When we met Hallie in Season 2, the situation was that Jim was trying to escape the pain of everything that had happened between him and Maggie by going on the road to cover the presidential campaign -- something, it turned out, that he had no fucking idea how to do. Jim was so far out of his depth, in fact, that he had to pick up tips from someone who produced content for -- get this -- the internet. Jim, our young and vibrant stand-in for the idea that TV 24-hour cable news is still an admirable field to enter and serves the public trust, taking advice from a mere Internet Girl? I mean, it was a real indication of how far Jim had fallen, if this was a position he could find himself in! Okay, sarcasm off: at that point in the series run, my recollection is that Hallie was portrayed as pretty capable and even a little famous in her orbit -- certainly more than Jim was, or is, in his. If Jim couldn't be with Maggie, Hallie was at least a more appropriate stand-in for her than Jim's last girlfriend had been.

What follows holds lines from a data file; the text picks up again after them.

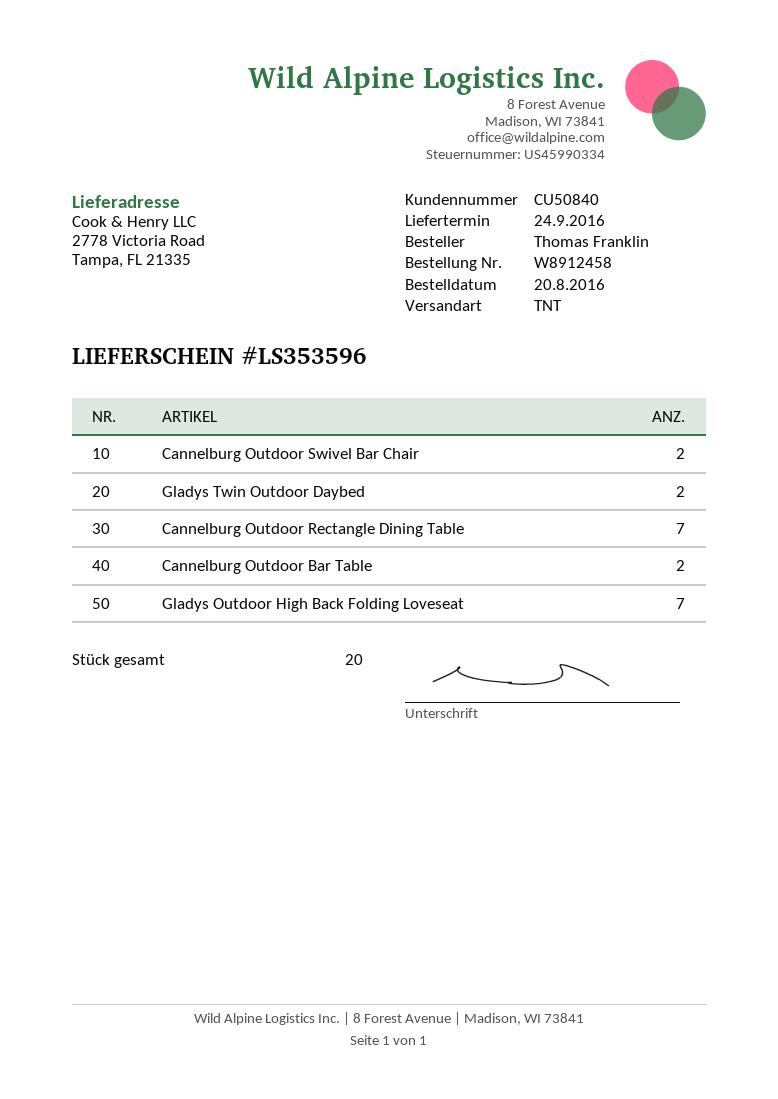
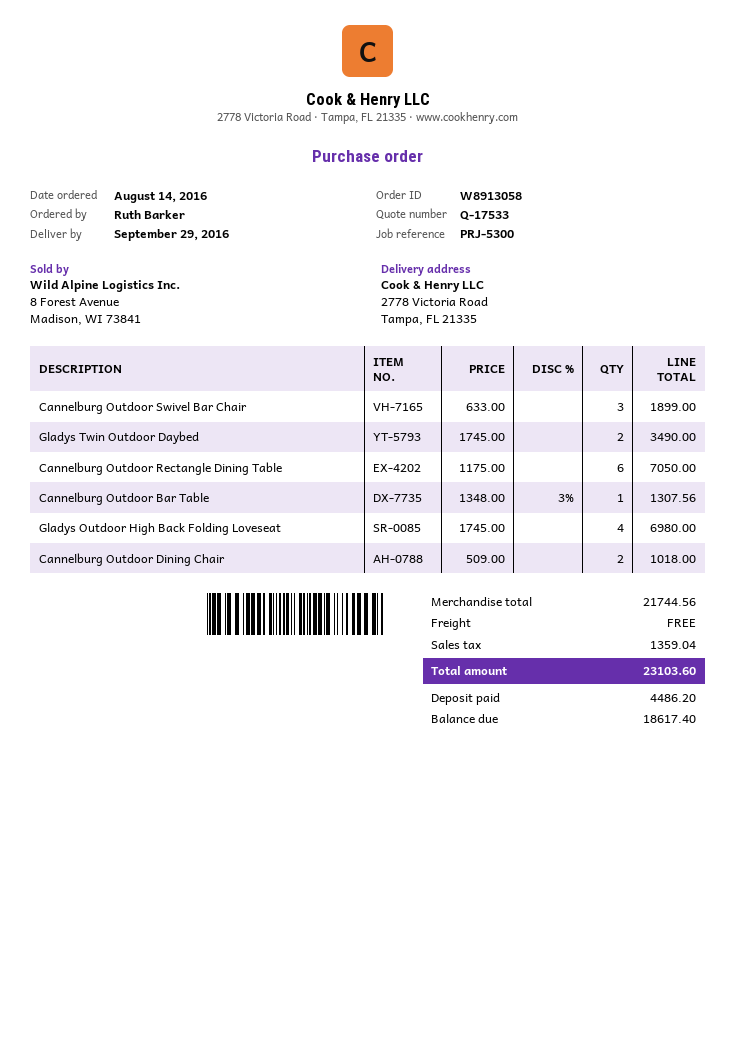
order number: W8912458 -> W8913058
order date: 2016-08-20 -> 2016-08-14
delivery date: 2016-09-24 -> 2016-09-29
ordered by: Thomas Franklin -> Ruth Barker
Cannelburg Outdoor Swivel Bar Chair: 2 -> 3
Cannelburg Outdoor Rectangle Dining Table: 7 -> 6
Cannelburg Outdoor Bar Table: 2 -> 1
Gladys Outdoor High Back Folding Loveseat: 7 -> 4
Cannelburg Outdoor Dining Chair: none -> 2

But now, Aaron Sorkin only has six episodes in which to wrap up the series, which means that the chess pieces have to start getting into position for him to achieve his endgame. The most obvious example in this episode was, of course, Will getting sentenced to do time for contempt over his refusal to name the source on ACN's now-spiked Kundu story and MacKenzie impetuously deciding that they should use the few hours they have together before that to throw together a City Hall wedding first. There's also all the boring business stuff around the sale of ACN and the eleventh-hour attempt by Sloan and Charlie to find a buyer other than Pruit, ending in a shambles of misunderstanding that wouldn't be out of place in an episode of Three's Company. But the assassination of Hallie's character feels the most unjust.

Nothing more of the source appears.